╔══
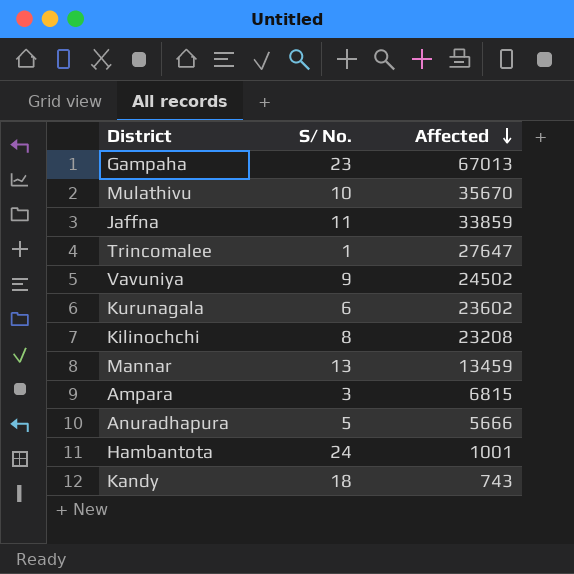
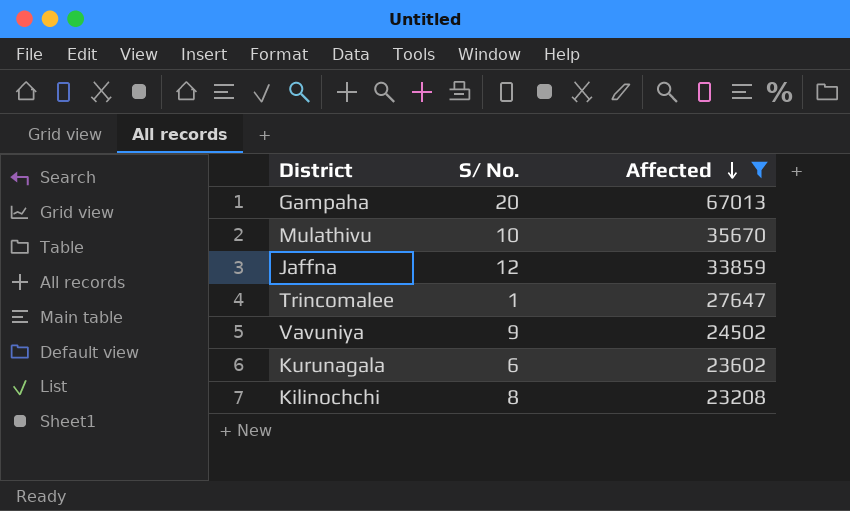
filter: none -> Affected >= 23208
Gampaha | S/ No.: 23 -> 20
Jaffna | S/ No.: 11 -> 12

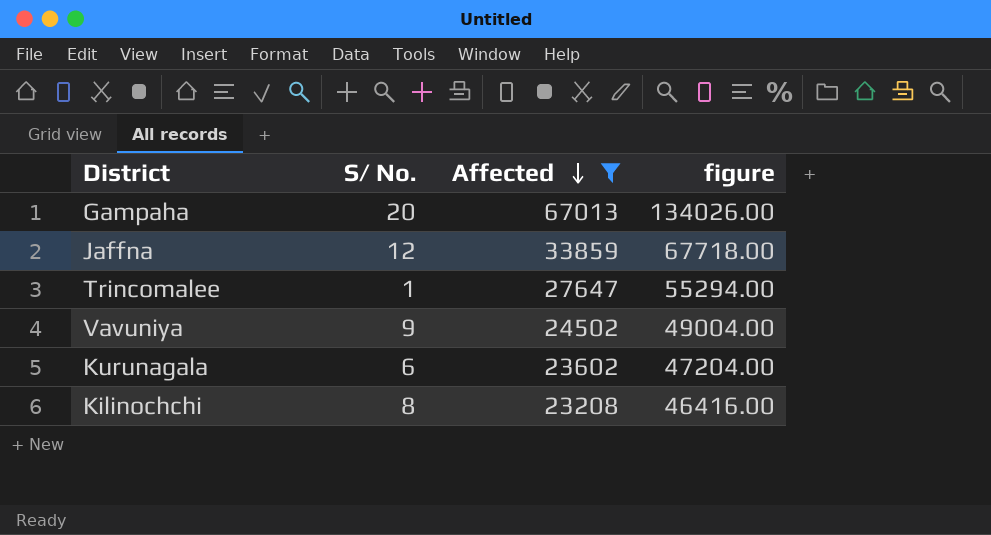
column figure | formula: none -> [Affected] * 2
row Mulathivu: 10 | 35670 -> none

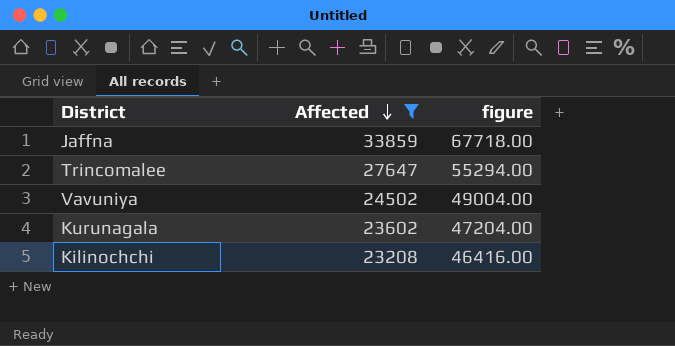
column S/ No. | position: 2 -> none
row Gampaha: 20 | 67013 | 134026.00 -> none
╚══
From the line with "Jaffna | S/ No.: 11 -> 12" to the final line of the entries above, reproduce each line exactly and nothing else; the pictures stay out.

Jaffna | S/ No.: 11 -> 12

column figure | formula: none -> [Affected] * 2
row Mulathivu: 10 | 35670 -> none

column S/ No. | position: 2 -> none
row Gampaha: 20 | 67013 | 134026.00 -> none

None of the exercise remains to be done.